Performing "AND" and "OR" searching in GoFish

Besides the standard search mode, GoFish also has a Wildcard search mode (which allows * and ? in the search phrase), and it also supports Regular Expressions for more advanced searches, like "AND" , "OR" and other incredible RegEx matches that may require a PhD in computer science to comprehend.

“AND” searches in GoFish

...using Wildcards

You can basically perform an “AND” search in GoFish using a Wildcard search like this:

select*from

(Note, to enter Wildcard search mode, click on the Advanced button, and choose "Wildcards (* and ?)" in the Options section at the bottom of the form.)

This would *essentially* be like doing an AND search for lines that contain both “SELECT” and “FROM” on the same line. However, the terms have to appear in that exact order, and this would allow any number of charcters between each word, and would even find partial matches on the end of the first term or the beginning of the second term. It's close, and potentially very helpful, but not perfect.

... using Regular Expressions

So, there are some slight differences in the match results between this simple Wildcard search and doing a true “AND” search using a Regular Expression.
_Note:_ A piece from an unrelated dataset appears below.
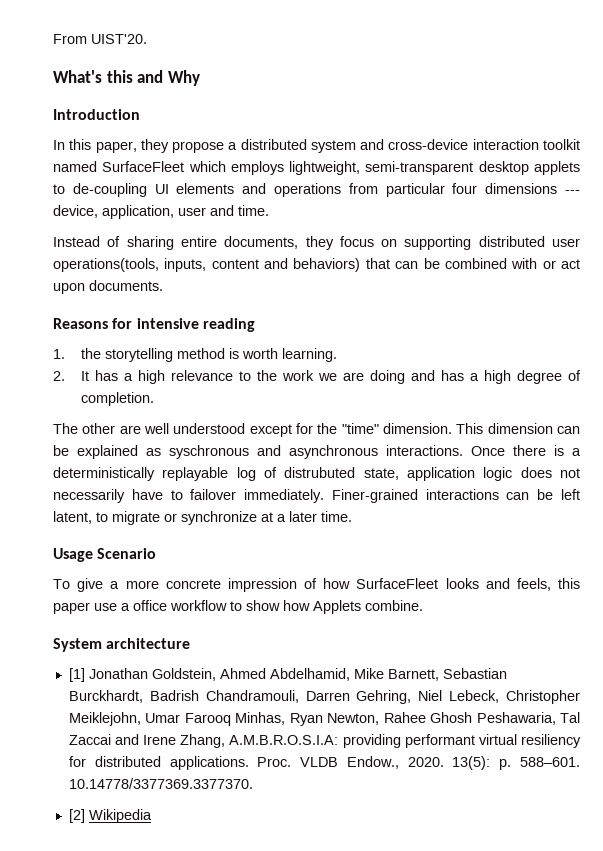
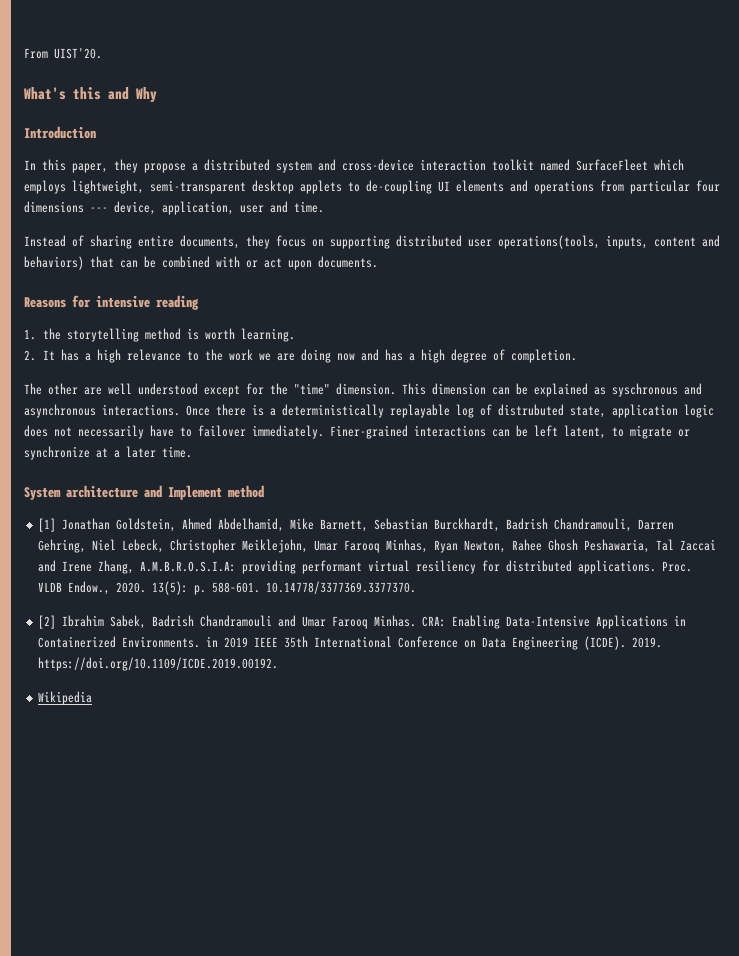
(405, 377) none -> [336,353,355,361] now
[53,548,157,562] [53,578,581,592] [53,600,423,614] // Usage Scenario // To give a more concrete impression of how SurfaceFleet looks and feels, this paper use a office workflow to show how Applets combine. -> (192, 452) none
(191, 643) none -> [144,485,264,500] and Implement method
(85, 816) none -> [62,615,687,629] [38,636,663,650] [38,657,279,671] Ibrahim Sabek, Badrish Chandramouli and Umar Farooq Minhas. CRA: Enabling Data-Intensive Applications in Containerized Environments. in 2019 IEEE 35th International Conference on Data Engineering (ICDE). 2019. https://doi.org/10.1109/ICDE.2019.00192. //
It turns out that, after some Googling, the syntax for a RegEx AND search is fairly simple, but not totally intuitive (as is usually the case with Regular Expressions). Here is the link I found which best explained this to my simple brain: http://stackoverflow.com/questions/469913/regular-expressions-is-there-an-and-operator

(Note, to enter Regular Expression mode, click on the Advanced button, and choose "Regular Expression" in the Options section at the bottom of the form.)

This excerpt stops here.